Pages 23-37 | Published online: 19 Dec 2012
 

Abstract

A Bazinian commitment to cinematic realism, grounded as it is in the ontology of the photograph, sets up the aesthetic ambition of cinema as irreparably opposed to the structures and ambitions of high modernism – whether high modernism be taken to have its essence in formal experiment, medium specificity, or negation. Bazin himself licenses such an opposition, but the sense of a divide here is not his alone: there are structural and grammatical reasons why realism (photographic or otherwise) and modernism appear as incompatible. Yet however strong this opposition is – and however much he himself sometimes endorses it – Bazin equally offers us resources for closing the gap. In his distinction between aesthetic and psychological realism, his sense of the importance of automatism in cinema's significance, and finally in his insistence that true representation is achieved through poetry, Bazin uncovers a concept of realism as transformative, not transparent, fidelity. This idea of poetic, formalist realism allows for a tentative reconciliation between modernism and realism generally. However, it does so by giving up on a robust idea of photographic transparency as the basis of cinema's power, and thus threatens to efface its specificity as a medium. Stanley Cavell's redescription of medium as automatism helps uncover a Bazinian version of cinematic specificity, one which allows for cinema's appetite for realism without reducing that capacity to a mere inflexible fact of the medium.

Notes

Notes

1 My interest in automatism puts me in the company of others who have found it useful in thinking through medium after modernism, most notably Rosalind Krauss, in her A Voyage to the North Sea: Art in the Age of the Post-Medium Condition (New York: Thames, 2000), and David Trotter, in his Cinema and Modernism (New York: Wiley, 2007).

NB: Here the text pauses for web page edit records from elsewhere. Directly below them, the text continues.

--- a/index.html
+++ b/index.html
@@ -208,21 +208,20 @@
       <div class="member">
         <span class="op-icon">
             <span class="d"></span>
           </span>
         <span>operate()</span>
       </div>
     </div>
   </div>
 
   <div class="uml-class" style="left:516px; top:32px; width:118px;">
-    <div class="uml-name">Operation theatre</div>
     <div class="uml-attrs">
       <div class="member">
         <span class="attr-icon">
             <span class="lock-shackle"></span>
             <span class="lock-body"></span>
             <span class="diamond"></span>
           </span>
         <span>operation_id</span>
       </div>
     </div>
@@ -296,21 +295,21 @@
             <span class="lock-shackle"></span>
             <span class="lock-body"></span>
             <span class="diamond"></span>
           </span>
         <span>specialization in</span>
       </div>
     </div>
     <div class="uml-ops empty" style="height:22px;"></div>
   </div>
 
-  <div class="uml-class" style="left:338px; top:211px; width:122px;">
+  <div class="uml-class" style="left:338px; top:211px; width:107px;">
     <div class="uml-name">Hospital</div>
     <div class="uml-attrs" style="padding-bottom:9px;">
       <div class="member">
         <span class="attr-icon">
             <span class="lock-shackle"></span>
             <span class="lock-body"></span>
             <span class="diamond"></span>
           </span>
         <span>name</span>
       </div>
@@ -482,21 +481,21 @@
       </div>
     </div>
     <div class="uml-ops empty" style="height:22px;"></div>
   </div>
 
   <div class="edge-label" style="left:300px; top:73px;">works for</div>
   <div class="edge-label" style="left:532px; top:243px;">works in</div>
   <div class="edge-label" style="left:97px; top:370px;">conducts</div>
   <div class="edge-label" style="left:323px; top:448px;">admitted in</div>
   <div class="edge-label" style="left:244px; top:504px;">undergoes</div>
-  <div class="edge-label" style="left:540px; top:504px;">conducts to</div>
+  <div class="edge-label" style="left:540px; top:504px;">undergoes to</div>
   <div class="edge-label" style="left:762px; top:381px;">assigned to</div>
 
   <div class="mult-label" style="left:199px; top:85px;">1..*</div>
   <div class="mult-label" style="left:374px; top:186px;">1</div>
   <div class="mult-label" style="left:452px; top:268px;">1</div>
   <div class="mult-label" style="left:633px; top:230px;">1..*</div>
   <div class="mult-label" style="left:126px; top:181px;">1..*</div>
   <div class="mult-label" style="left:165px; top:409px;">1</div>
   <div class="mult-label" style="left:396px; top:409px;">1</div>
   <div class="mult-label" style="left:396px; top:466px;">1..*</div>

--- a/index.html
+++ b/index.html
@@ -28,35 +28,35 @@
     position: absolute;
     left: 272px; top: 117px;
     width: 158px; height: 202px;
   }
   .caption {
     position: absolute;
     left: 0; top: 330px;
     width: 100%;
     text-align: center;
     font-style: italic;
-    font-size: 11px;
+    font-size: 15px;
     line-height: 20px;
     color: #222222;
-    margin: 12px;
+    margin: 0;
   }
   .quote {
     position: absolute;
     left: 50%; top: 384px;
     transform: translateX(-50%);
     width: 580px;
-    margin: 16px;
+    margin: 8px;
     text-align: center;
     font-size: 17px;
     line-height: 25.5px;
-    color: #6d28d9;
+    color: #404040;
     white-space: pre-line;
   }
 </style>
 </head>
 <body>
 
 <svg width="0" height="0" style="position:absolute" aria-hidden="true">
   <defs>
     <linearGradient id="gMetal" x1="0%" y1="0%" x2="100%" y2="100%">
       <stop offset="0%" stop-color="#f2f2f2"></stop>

2 Arthur Danto, for example, shares Greenberg's emphasis on purity and medium specificity as the defining characteristics of modernist practice but differs from him in assessing the significance of their status. In Danto, the emphasis on medium arises from art's confused attempts to work through its own philosophical content – so many paroxysms of its becoming self-aware of what its own idea is. Modernism appears here as art's seeking its own definition. Thus the question of differences between media can only be a pseudo-question for Danto. It is no more than a confusion to be worked through in coming to the conclusion that anything can be attempted anywhere and in any medium. Thus the question of whether cinema could be a modernist form would be more historical than philosophical, for Danto. If the period of modernism passed without anyone undertaking a modernist manifesto for cinema then that would be the end of the question. There is no possibility of a capacity for modernist production that went unrecognized or unused, because modernism is defined by explicit manifestos, by the demarcation of a boundary between what counts as art and what does not.

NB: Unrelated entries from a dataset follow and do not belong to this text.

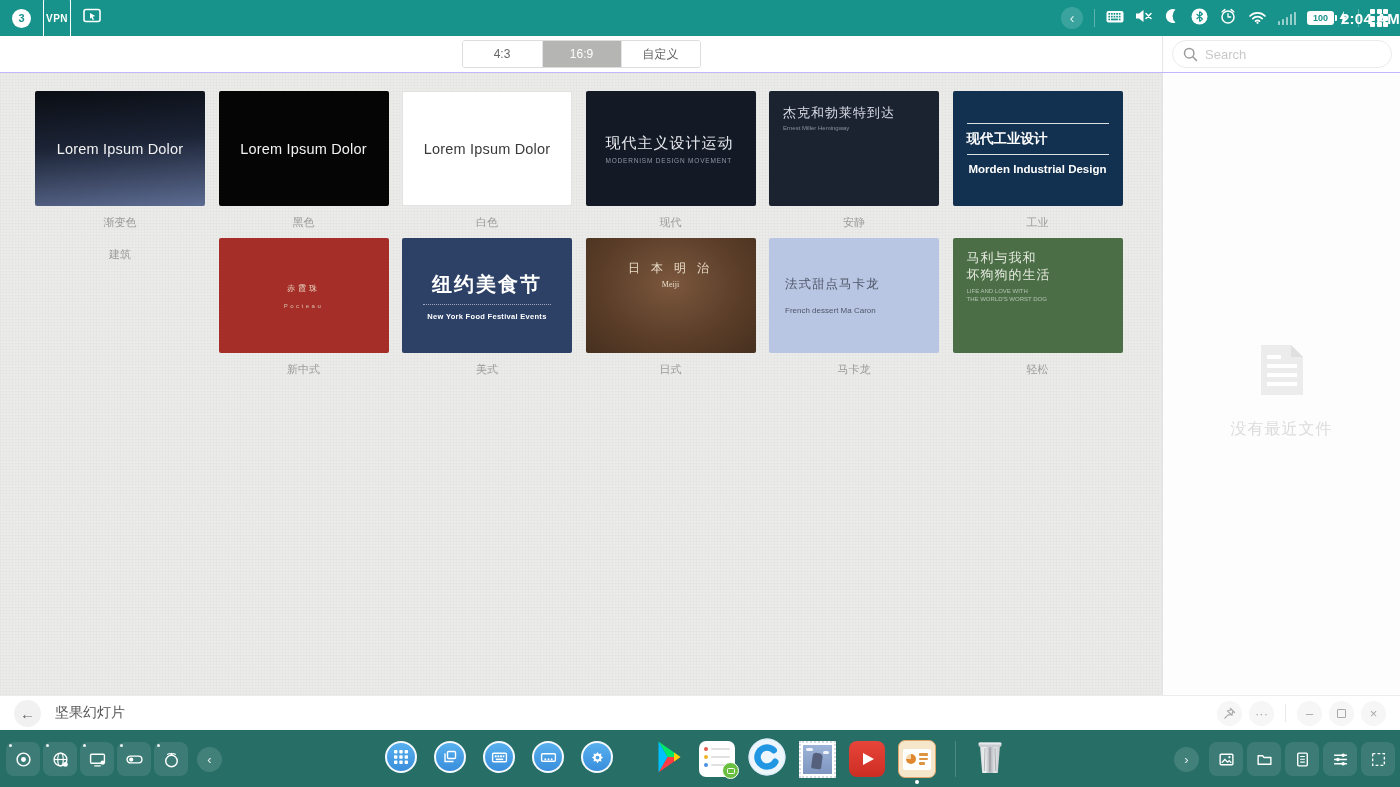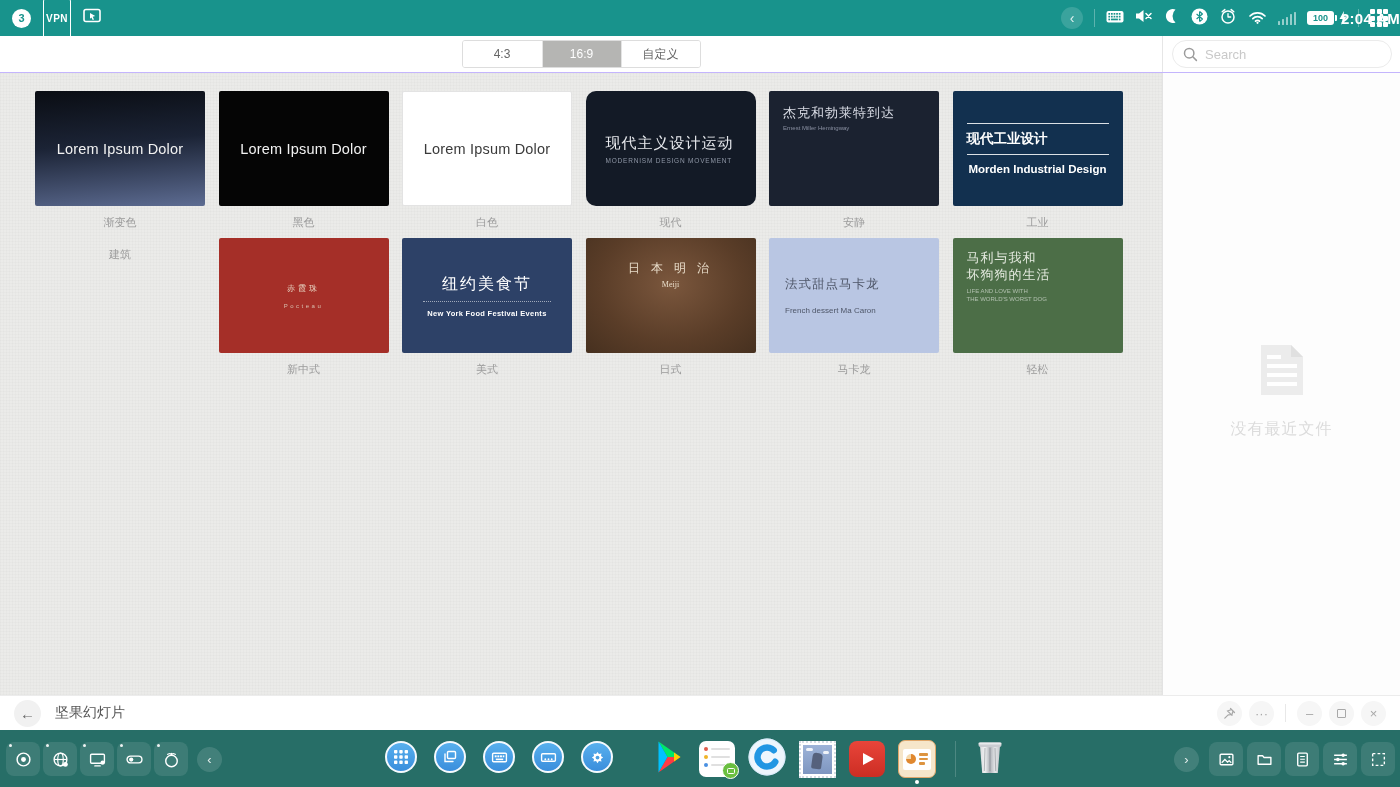--- a/index.html
+++ b/index.html
@@ -70,21 +70,21 @@
   .t-industrial .hl { height:1px; background:rgba(255,255,255,0.85); }
   .t-industrial .tt { font-size:13.5px; font-weight:bold; margin:6px 0; }
   .t-industrial .ts { font-size:11.5px; font-weight:bold; margin-top:8px;text-align:center; }
   .t-bauhaus { display:flex; flex-direction:column; justify-content:center; padding-left:16px; }
   .t-bauhaus .tt { font-size:13px; color:#e8e8e8; letter-spacing:1px; }
   .t-bauhaus .ts { font-size:18px; font-weight:bold; margin-top:10px; letter-spacing:0.5px; }
   .t-red { display:flex; flex-direction:column; align-items:center; justify-content:center; }
   .t-red .tt { font-size:8px; letter-spacing:3px; font-family:"Liberation Serif","DejaVu Serif",serif; }
   .t-red .ts { font-size:6px; letter-spacing:2.5px; margin-top:9px; color:#d9bfae; }
   .t-ny { display:flex; flex-direction:column; align-items:center; justify-content:center; }
-  .t-ny .tt { font-size:16px; font-weight:normal; letter-spacing:2px; font-family:"Liberation Serif","DejaVu Serif",serif; }
+  .t-ny .tt { font-size:20px; font-weight:bold; letter-spacing:2px; font-family:"Liberation Serif","DejaVu Serif",serif; }
   .t-ny .dots { width:128px; border-top:1px dotted rgba(255,255,255,0.55); margin:6px 0 7px; }
   .t-ny .ts { font-size:7.5px; font-weight:bold; letter-spacing:0.3px; }
   .t-meiji { display:flex; flex-direction:column; align-items:center; padding-top:22px; }
   .t-meiji .tt { font-size:12px; letter-spacing:4px; font-family:"Liberation Serif","DejaVu Serif",serif; }
   .t-meiji .ts { font-size:8px; margin-top:3px; font-family:"Liberation Serif","DejaVu Serif",serif; }
   .t-macaron { display:flex; flex-direction:column; justify-content:center; padding-left:16px; }
   .t-macaron .tt { font-size:12.5px; letter-spacing:1px; }
   .t-macaron .ts { font-size:8px; margin-top:13px; }
   .t-dog { padding:12px 0 0 14px; }
   .t-dog .tt { font-size:13px; line-height:1.3; white-space:pre-line; letter-spacing:1px; }
@@ -292,21 +292,21 @@
           </div>
 
           <div class="card">
             <div class="thumb t-center t-white" style="background: rgb(255, 255, 255); color: rgb(58, 58, 58);">
               <div class="tt">Lorem Ipsum Dolor</div>
             </div>
             <div class="card-label">白色</div>
           </div>
 
           <div class="card">
-            <div class="thumb t-modern" style="background: rgb(19, 26, 38); color: rgb(232, 234, 238); border-radius: 10px;">
+            <div class="thumb t-modern" style="background: rgb(19, 26, 38); color: rgb(232, 234, 238);">
               <div class="tt">现代主义设计运动</div>
               <div class="ts">MODERNISM DESIGN MOVEMENT</div>
             </div>
             <div class="card-label">现代</div>
           </div>
 
           <div class="card">
             <div class="thumb t-quiet" style="background: rgb(27, 34, 48); color: rgb(217, 220, 229);">
               <div class="tt">杰克和勃莱特到达</div>
               <div class="ts">Ernest Miller Hemingway</div>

3 Greenberg, “Modernist Painting” in Collected Essays and Criticism, vol. 4 (Chicago: U of Chicago P, 1993) 85.

4 Ibid. 86.

5 See ibid. 87–88.

6 In “American-Type Painting,” for example, he is remarkably subtle in tracing out the exclusions and uses of value contrast in painting, showing how at an given time a structure of painting could be both overcome in one artist and rehabilitated in another.

7 Morgan, “Rethinking Bazin,” Critical Inquiry 32 (spring 2006): 443–81 (445).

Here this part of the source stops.